High-grade fetal adenocarcinoma of the lung with abnormal expression of alpha-fetoprotein in a female patient: Case report

Abstract

Introduction: Fetal adenocarcinoma of the lung (FLAC) is an extremely rare tumor. Due to its rarity, most of the knowledge about FLAC comes from case reports. FLAC is an invasive adenocarcinoma that is similar to the fetal lung in the pseudo-glandular stage (8-16 weeks of gestation). Owing to the differences in histopathology and clinical process, FLAC has been further divided into low-level (L-FLAC) and high-level (H-FLAC). H-FLAC is usually associated with other conventional types of lung adenocarcinoma. Lung adenocarcinoma that produces alpha-fetoprotein (AFP) is a rare type of lung cancer. Its characteristics have not been fully elucidated.
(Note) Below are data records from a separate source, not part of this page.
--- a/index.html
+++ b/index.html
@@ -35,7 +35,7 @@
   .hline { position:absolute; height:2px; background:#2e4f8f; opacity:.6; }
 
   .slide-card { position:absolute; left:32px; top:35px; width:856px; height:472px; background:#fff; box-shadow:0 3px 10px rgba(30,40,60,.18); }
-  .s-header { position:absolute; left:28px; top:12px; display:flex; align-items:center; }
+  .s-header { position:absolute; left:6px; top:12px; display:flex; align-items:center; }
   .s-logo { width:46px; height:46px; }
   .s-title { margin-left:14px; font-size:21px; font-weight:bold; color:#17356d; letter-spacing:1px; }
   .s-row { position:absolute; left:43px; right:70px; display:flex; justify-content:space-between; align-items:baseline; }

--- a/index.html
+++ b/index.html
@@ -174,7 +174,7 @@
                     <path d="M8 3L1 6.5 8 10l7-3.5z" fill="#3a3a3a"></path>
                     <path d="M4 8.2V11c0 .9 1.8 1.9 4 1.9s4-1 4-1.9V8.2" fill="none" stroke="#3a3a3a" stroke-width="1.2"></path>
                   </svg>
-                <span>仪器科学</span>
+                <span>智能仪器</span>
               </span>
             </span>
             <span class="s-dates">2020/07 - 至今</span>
Patients concerns: We recently encountered this type of FLAC in a 51-year-old female patient. A computed tomography (CT) scan of the chest revealed a 74 × 51-mm sized tumor in the lingual segment of the superior lobe of the left lung. Among the tumor markers, serum AFP was elevated (816.2 ng/mL).
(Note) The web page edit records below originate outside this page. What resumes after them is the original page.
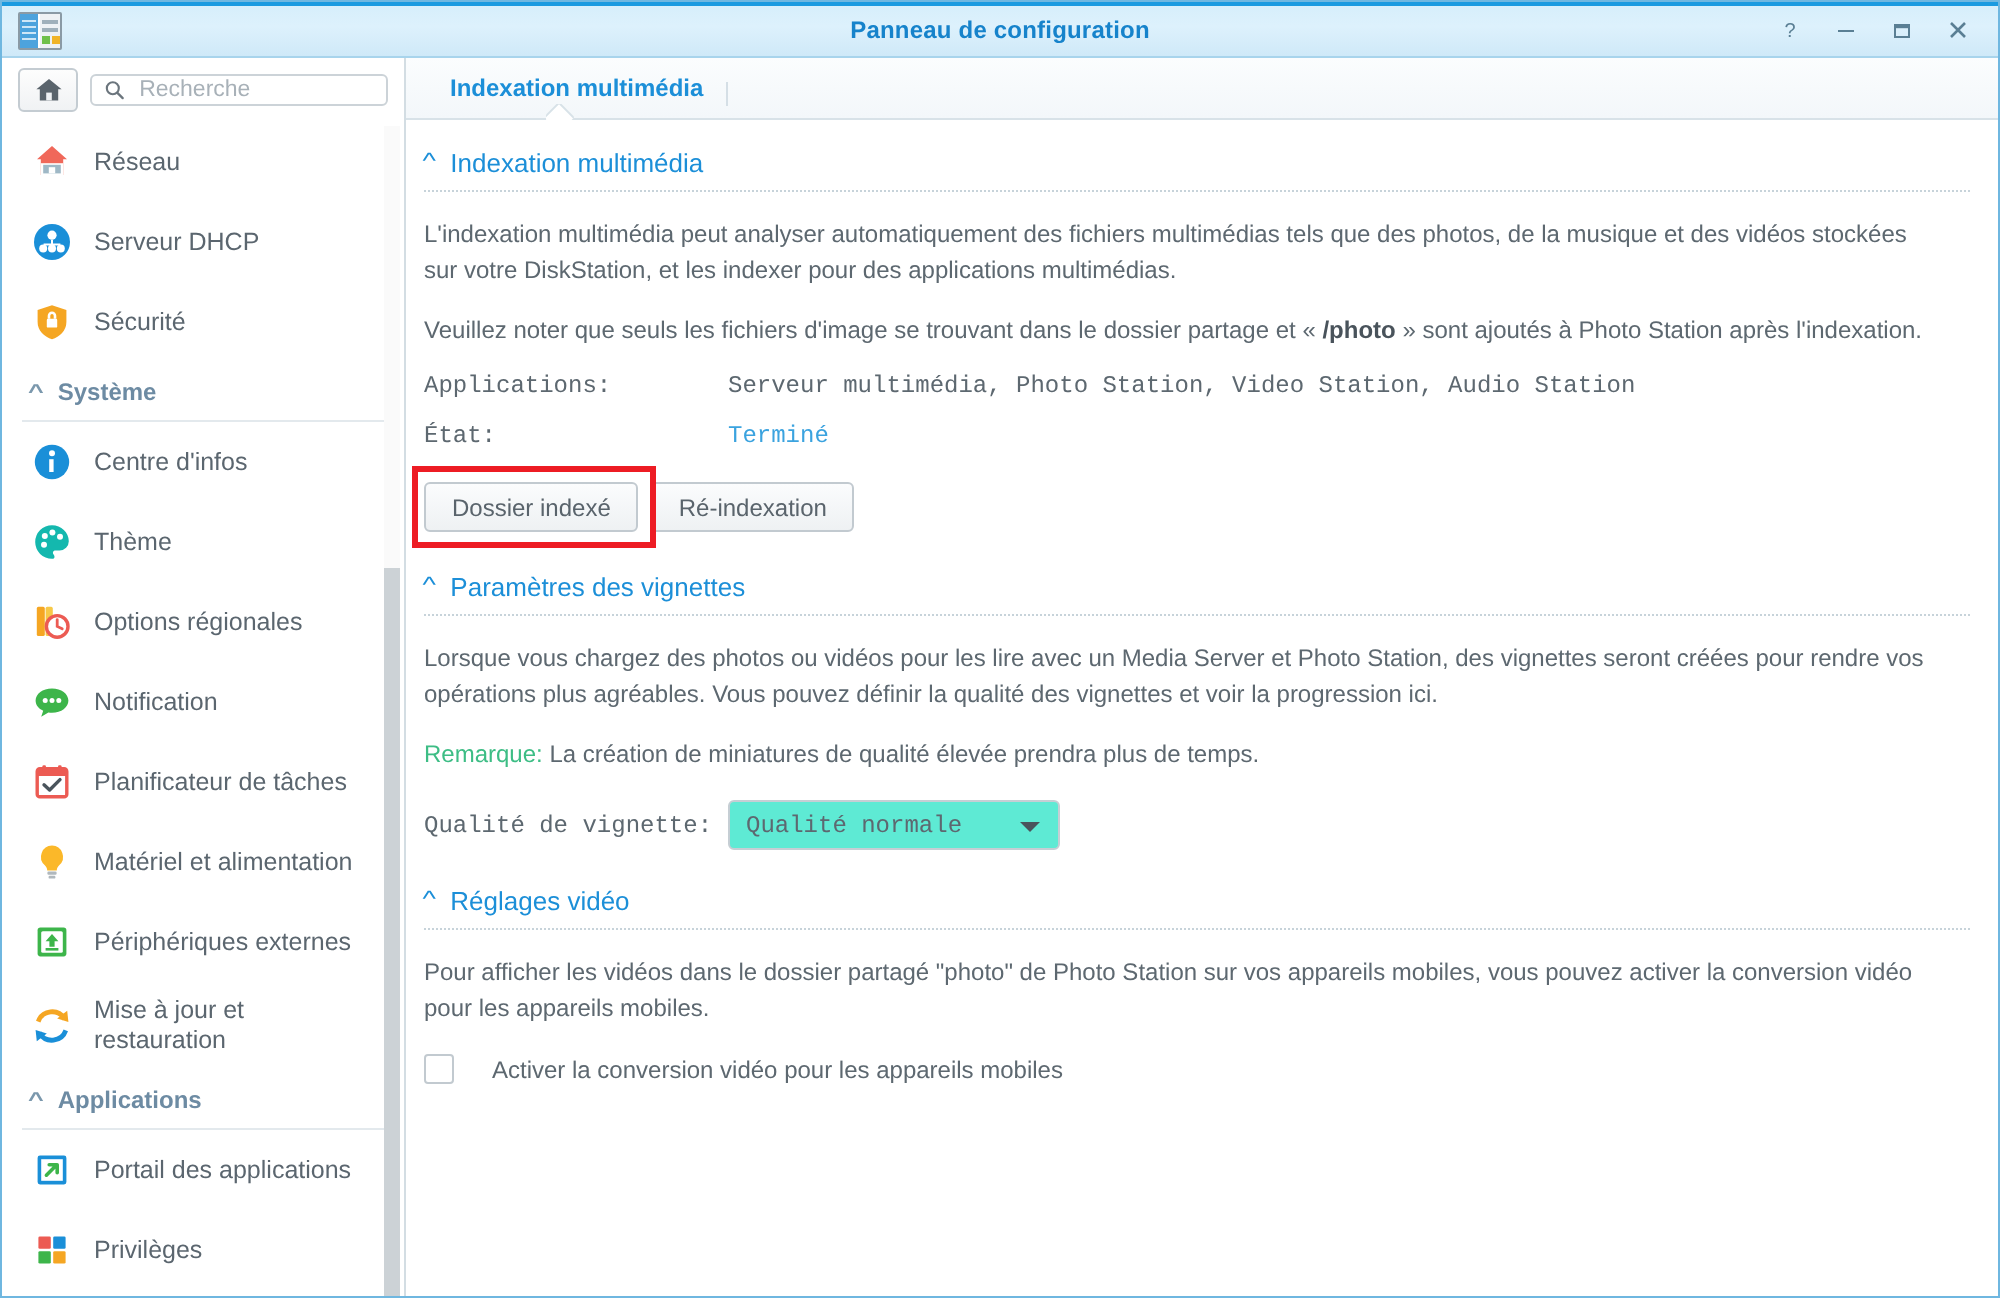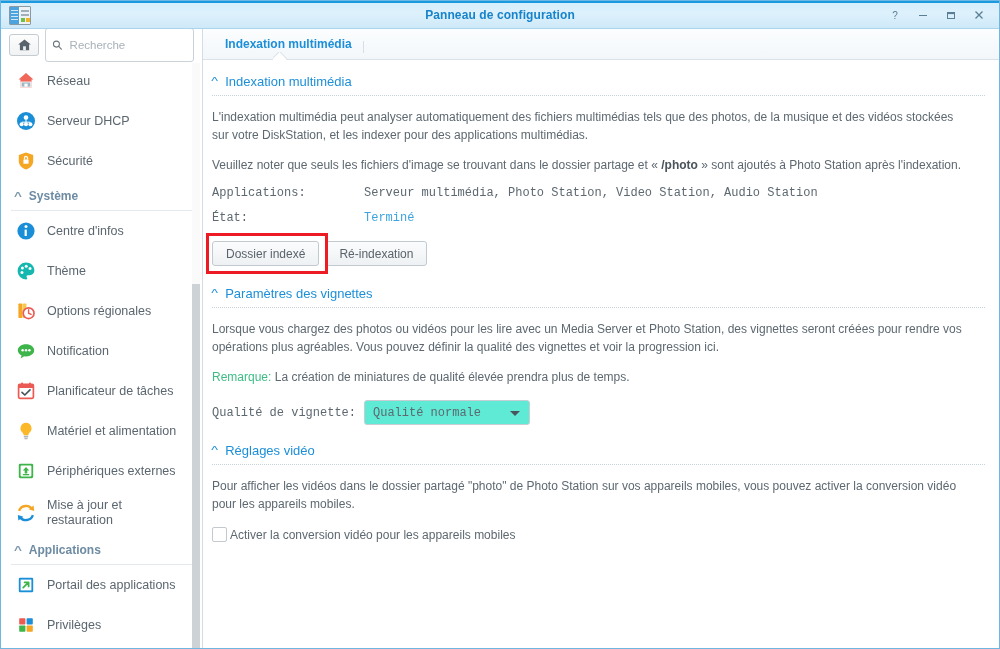--- a/index.html
+++ b/index.html
@@ -118,7 +118,7 @@
   }
   .search-wrap {
     flex: 1;
-    height: 34px;
+    height: 16px;
     border: 1px solid #ccd3d8;
     border-radius: 3px;
     background: #fff;

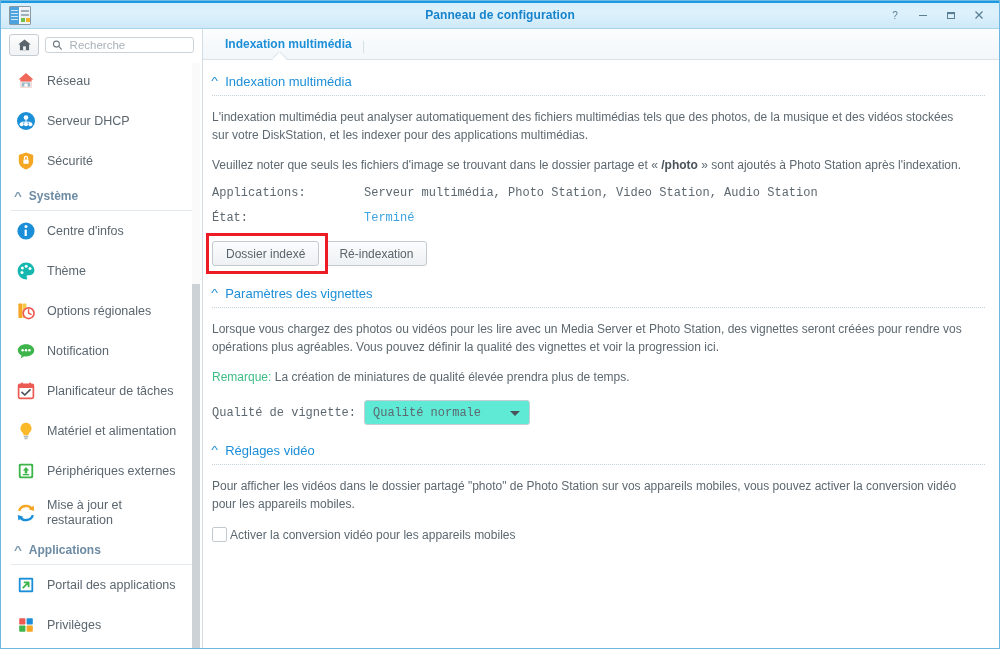--- a/index.html
+++ b/index.html
@@ -340,7 +340,7 @@
   }
 
   .checkrow {
-    display: flex; align-items: center; gap: 3px;
+    display: flex; align-items: center; gap: 19px;
     font-size: 12px; color: #5d6870;
     margin-top: 14px;
     cursor: default;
Primary diagnosis, interventions, and outcomes: The diagnosis of FLAC in this patient was confirmed by bronchoscopy with lung biopsy. Through a thoracoscope, left lung pneumonectomy, and mediastinal lymph node dissection were performed. The postoperative pathological results were consistent with the preoperative diagnosis of H-FLAC. Western blotting showed the difference in the AFP expression between the normal lung tissue and the cancerous lung tissue. Eventually, the diagnosis was AFP-producing H-FLAC. Using an immunohistochemical marker for AFP, cancer cells were shown to express AFP, specifically in their nuclei. After the operation, the patient underwent conventional chemotherapy. Her serum AFP gradually decreased over the course of 2 weeks.
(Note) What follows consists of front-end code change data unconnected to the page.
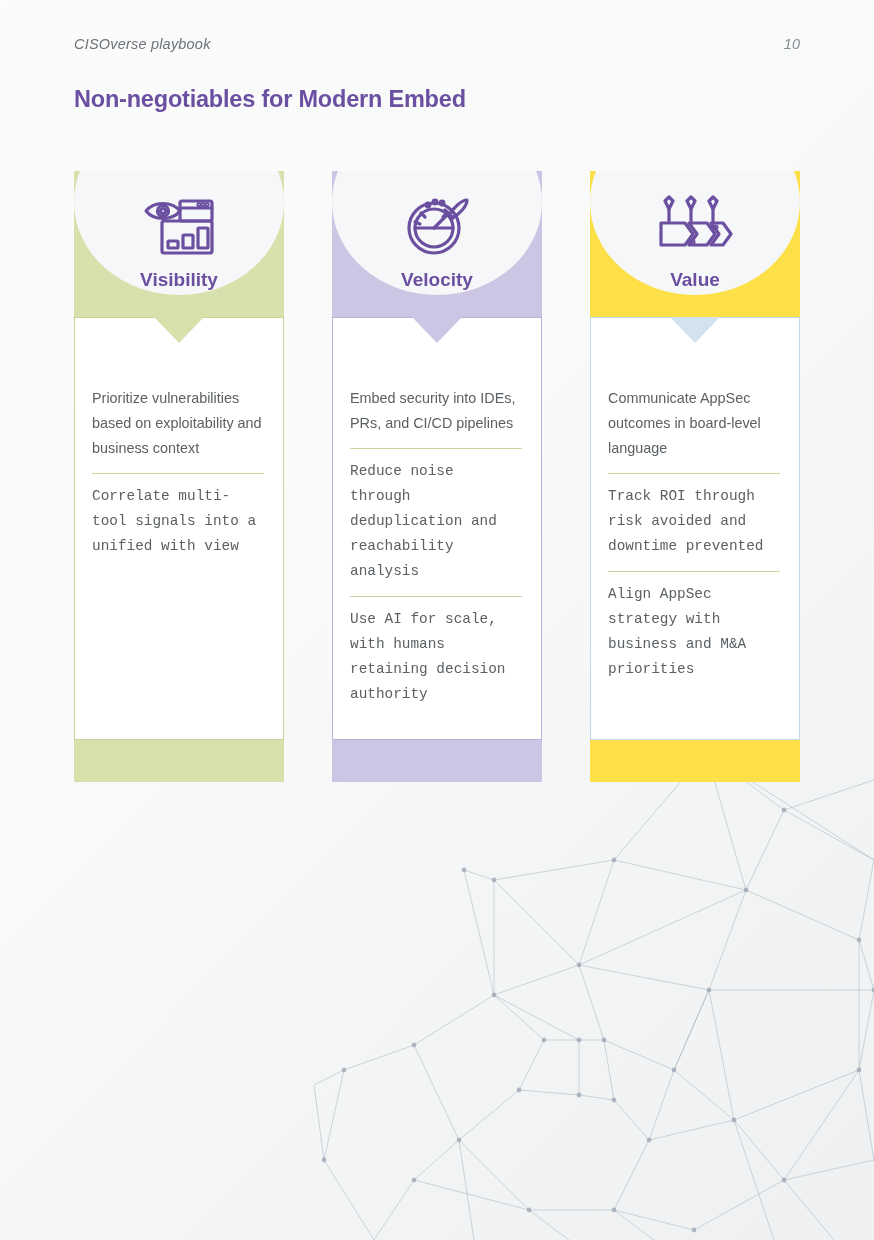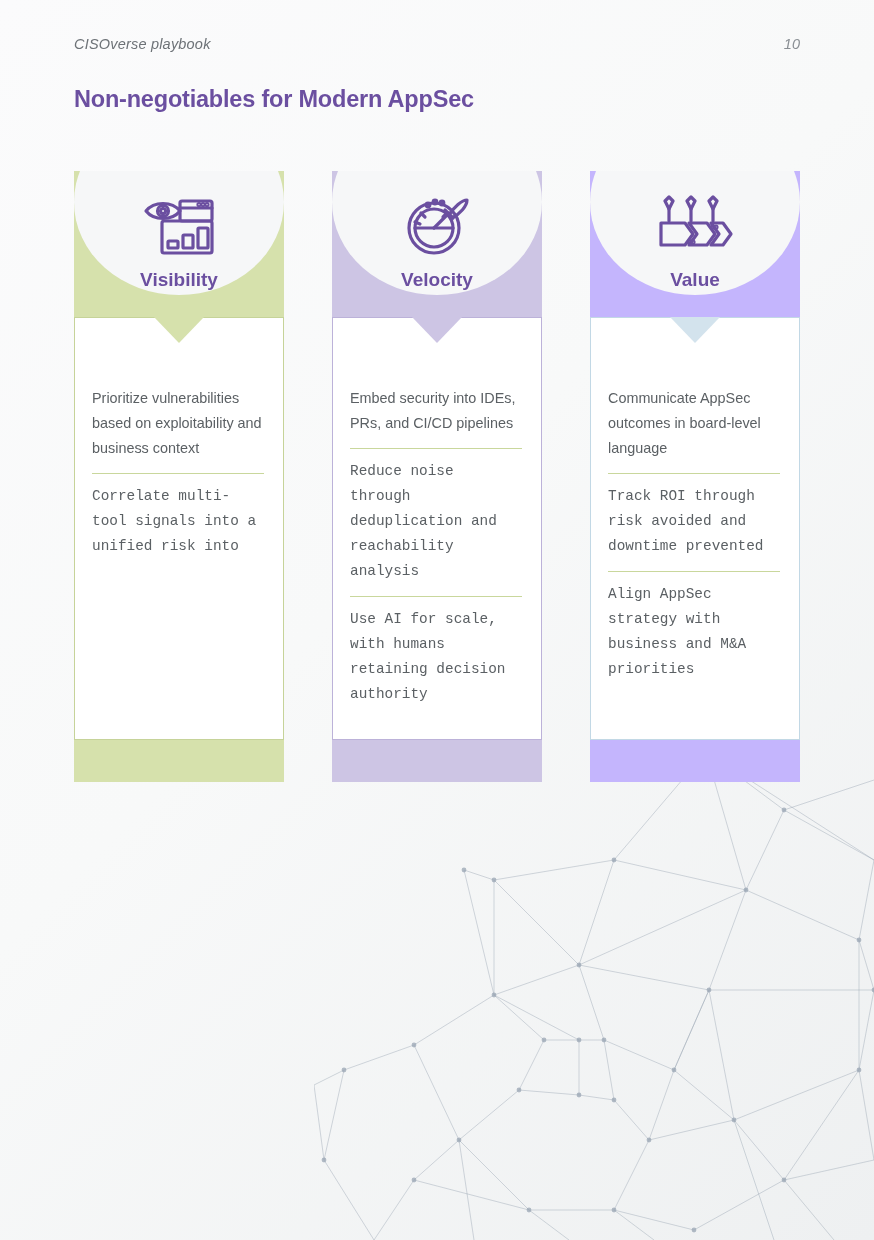--- a/index.html
+++ b/index.html
@@ -231,7 +231,7 @@
   <div class="page-number">10</div>
 </div>
 
-<h1 class="page-title">Non-negotiables for Modern AppSec</h1>
+<h1 class="page-title">Non-negotiables for Modern Embed</h1>
 
 <div class="cards">
 

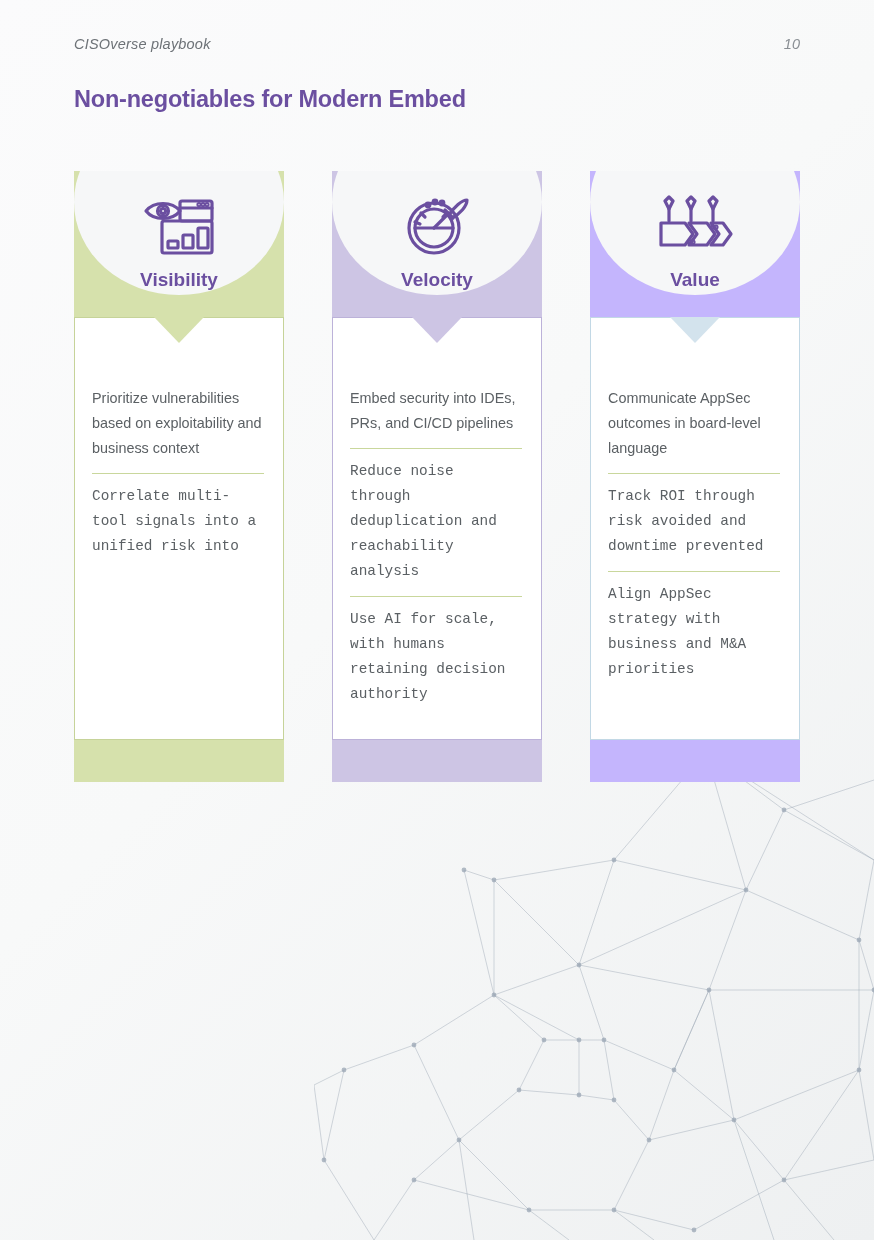--- a/index.html
+++ b/index.html
@@ -165,7 +165,7 @@
   .c-purple .notch i { border-top-color: #cdc5e4; }
   .c-purple .card-body { border-color: #bcb2d9; }
 
-  .c-blue .card-head, .c-blue .card-foot { background: #c4b5fd; }
+  .c-blue .card-head, .c-blue .card-foot { background: #fde047; }
   .c-blue .notch i { border-top-color: #d3e3ed; }
   .c-blue .card-body { border-color: #c2d8e5; }
 </style>

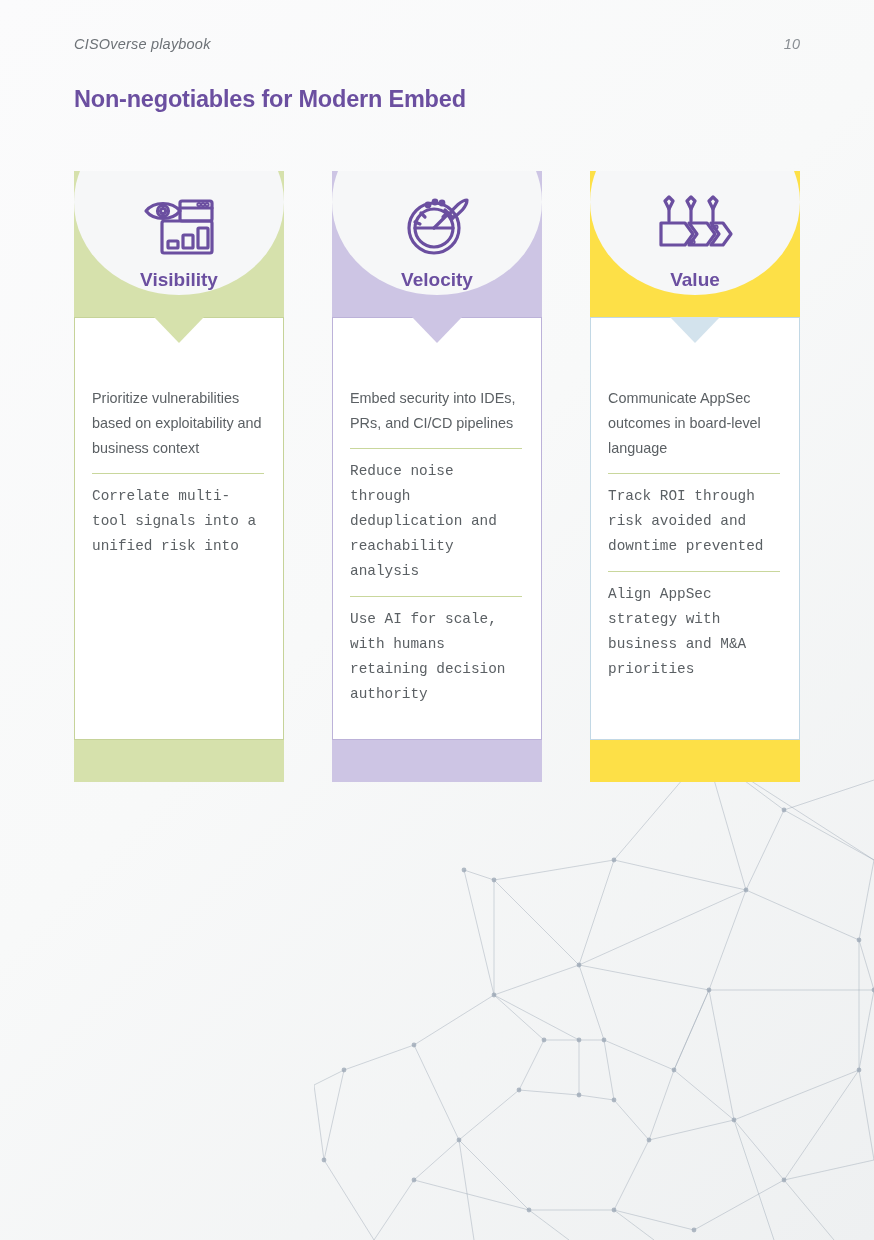--- a/index.html
+++ b/index.html
@@ -261,7 +261,7 @@
       </div>
     <div class="card-body">
       <div class="item">Prioritize vulnerabilities based on exploitability and business context</div>
-      <div class="item">Correlate multi-tool signals into a unified risk into</div>
+      <div class="item">Correlate multi-tool signals into a unified with view</div>
     </div>
     <div class="card-foot"></div>
   </div>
Conclusion: Presently, specific tumor markers for the diagnosis of lung cancer have not been established. To the best of our knowledge, this is the first case of abnormal AFP expression in a patient with H-FLAC. It may provide a basis for the clinical diagnosis of H-FLAC, a rare tumor, and AFP may be considered as a specific tumor marker.

Figure 1

Chest computed tomography (CT) scan showing a soft tissue mass in the tongue segment of the left superior lobe of the left lung. Tumor size was approximately 74 × 51 mm, and the CT value was 33 HU. A small liquefaction component was seen in the soft tissue mass.

Figure 2

Hematoxylin and eosin staining of the normal lung tissue and affected lung tissue in patients with high-level fetal adenocarcinoma of the lung. (A) (magnification ×100) and (B) (magnification ×200) show the pathology of the normal lung tissue. (C) (magnification ×100) and (D) (magnification ×200) show the histopathological changes in the affected lung tissue. The tumor consists of complex glandular structures lined with glycogen-rich high columnar cells with obvious nuclear atypia and extensive necrosis.

Figure 3

Levels of alpha-fetoprotein (AFP) in patients with high-level fetal adenocarcinoma of the lung (H-FLAC). Representative bands of AFP in the tumor tissue and normal lung tissue of a patient with H-FLAC. The grayscale values of AFP in the tumor and normal lung tissues were 20,727 ± 8955 ng/mL and 4733 ± 1247 ng/mL, respectively. AFP expression was significantly higher in the tumor tissue than that in the normal lung tissue, wherein AFP was hardly expressed.

Figure 4

Immunohistochemistry of AFP in patients with high-level fetal adenocarcinoma of the lung. The arrangement of atypical cells is similar to that in fetal lungs in the pseudo-adenoid stage, with obvious nuclear atypia. Cancer cells express AFP, which is usually found in the nuclei. Bar = 100 μm. AFP = alpha-fetoprotein.